In this study, we first found that ibuprofen inhibited the viabilities of glioblastoma cells in vitro and in vivo, accompanied by abnormal increase in intracellular lipid peroxidation. Further study showed that the cell growth inhibition caused by ibuprofen could be rescued by the ferroptosis inhibitors deferoxamine (DFO), ferrostatin-1 and Liproxstatin-1. Nuclear factor erythroid 2-related factor 2 (Nrf2), glutathione peroxidase 4 (GPX4) and solute carrier family 7 member 11 (SLC7A11) are key regulators of ferroptosis. Our data showed that Nrf2, GPX4 and SLC7A11 were downregulated in glioblastoma cells under ibuprofen treatment.
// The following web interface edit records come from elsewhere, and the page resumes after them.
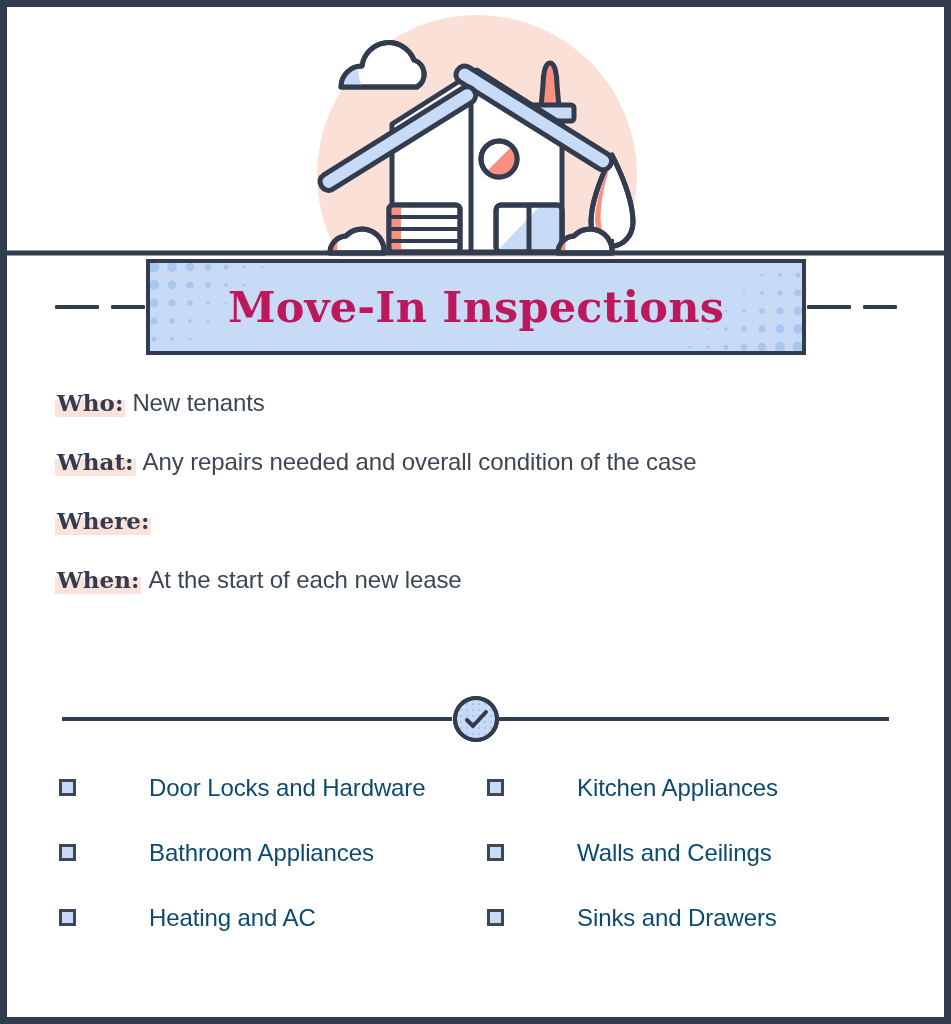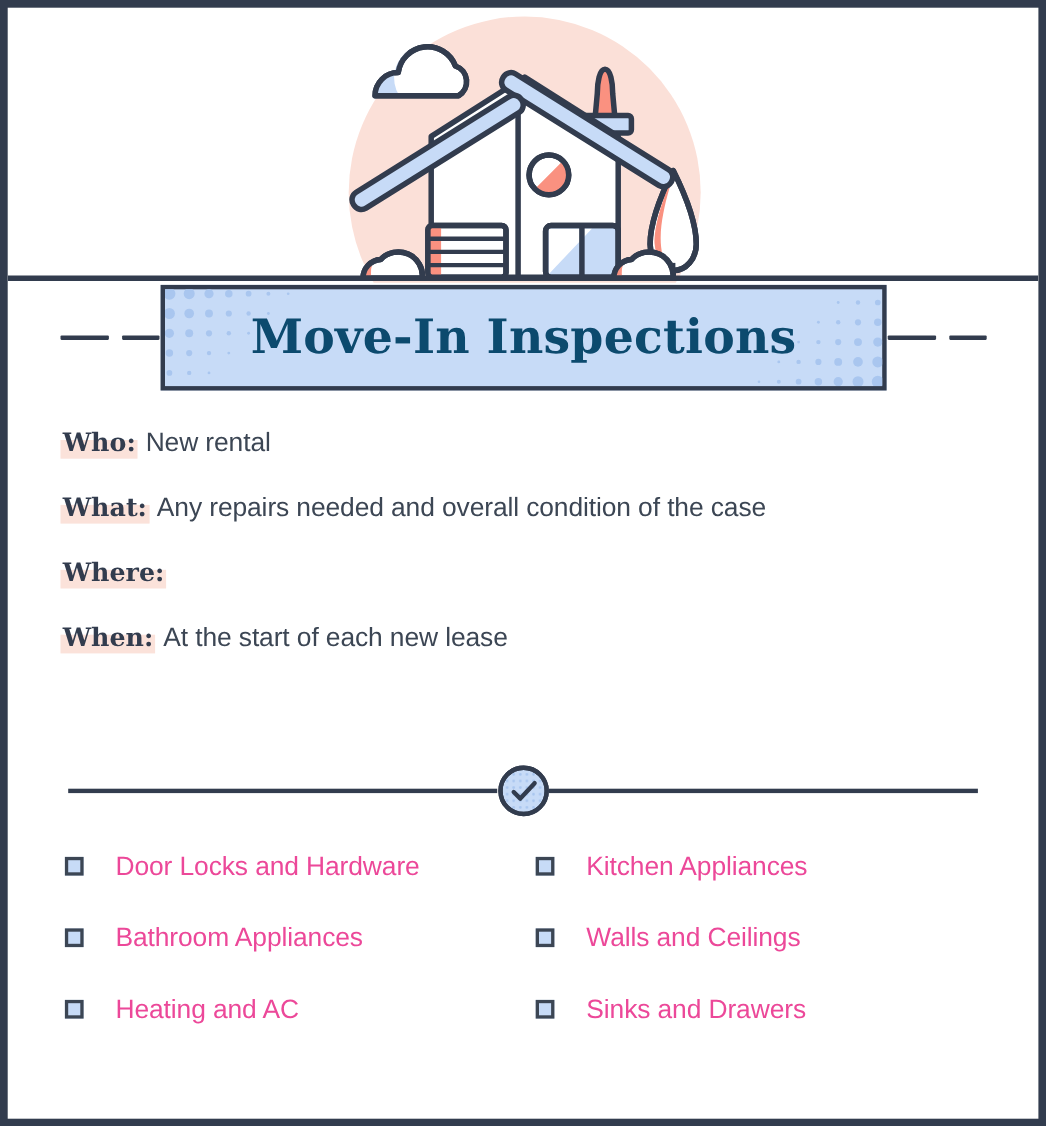"Move-In Inspections" #banner-title { color: #0c4a6e -> #be185d }
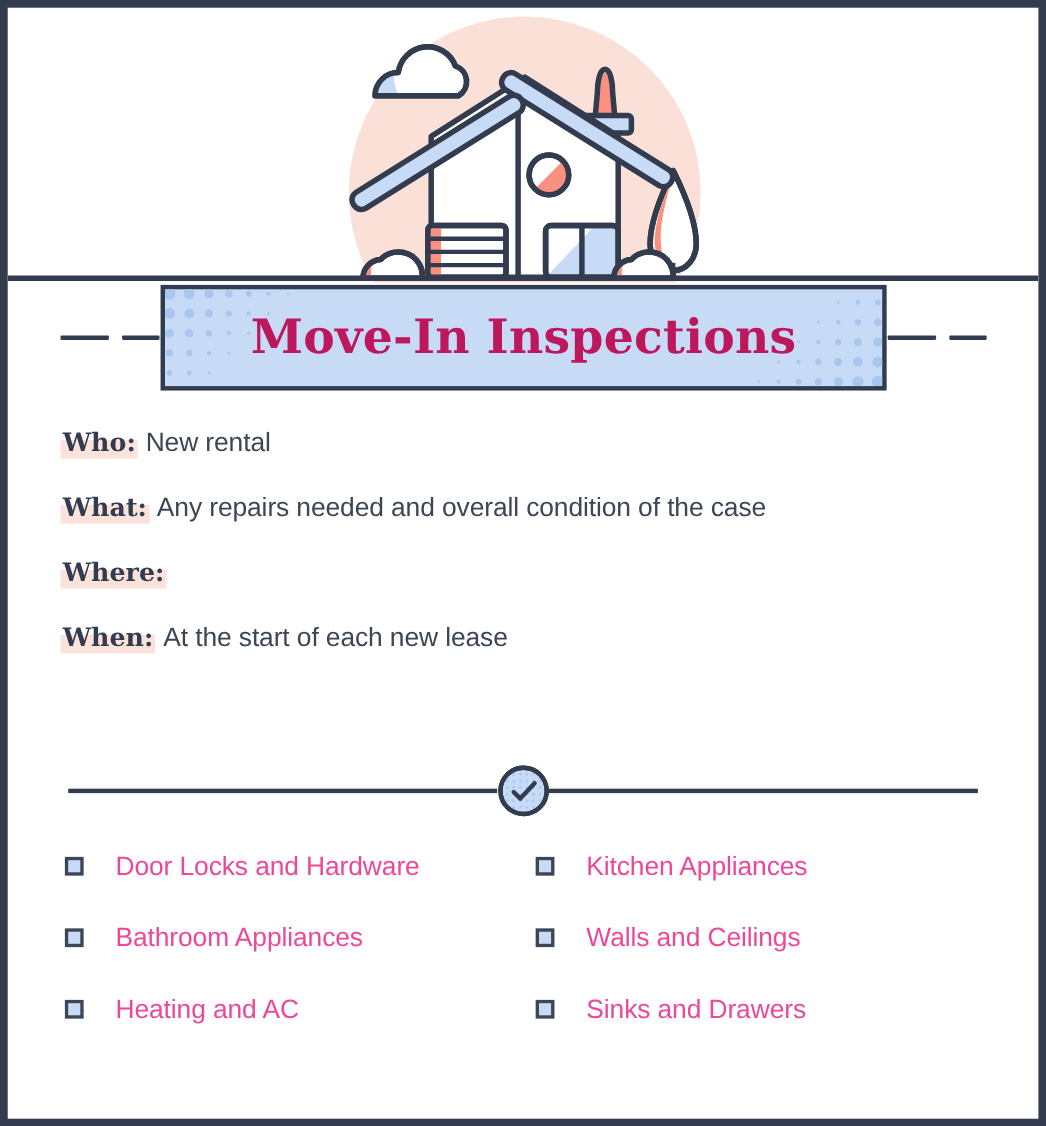"New rental" span.detail-value { text: rental -> tenants }
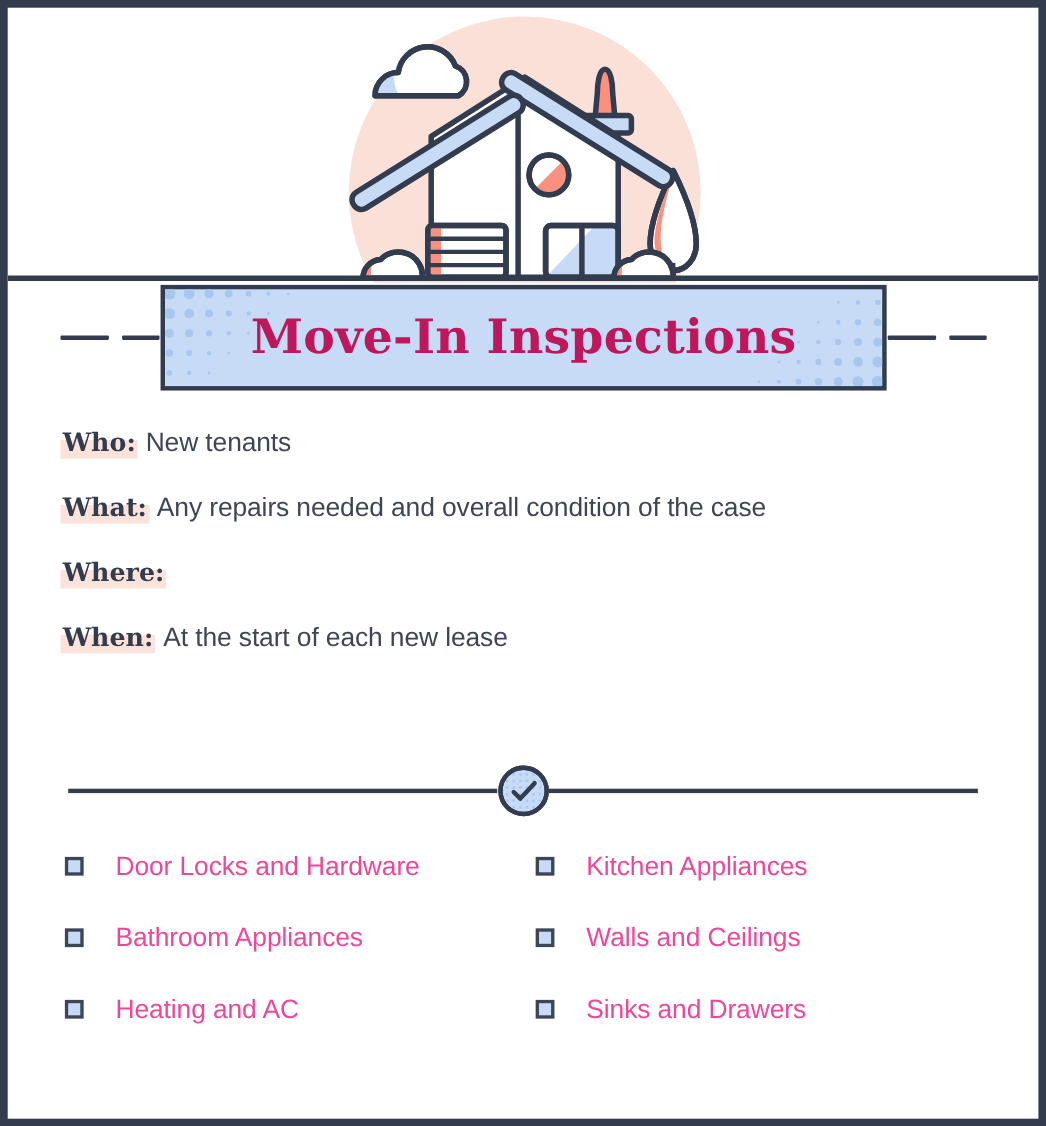"Door Locks and Hardware" .check-label { color: #ec4899 -> #0c4a6e; margin-left: none -> 44px }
Interestingly, we found that decreased mRNA expression of GPX4 and SLC7A11 was accompanied with reduced Nrf2, which is a redox sensitive transcription factor that controls the expression of intracellular redox-balancing proteins such as GPX4 and SLC7A11. All the data suggested that Nrf2 could regulate the expression of GPX4 and SLC7A11 in glioma cells. Taken together, our findings reveal that ibuprofen could induce ferroptosis of glioblastoma cells via downregulation of Nrf2 signaling pathway and is a potential drug for glioma treatment.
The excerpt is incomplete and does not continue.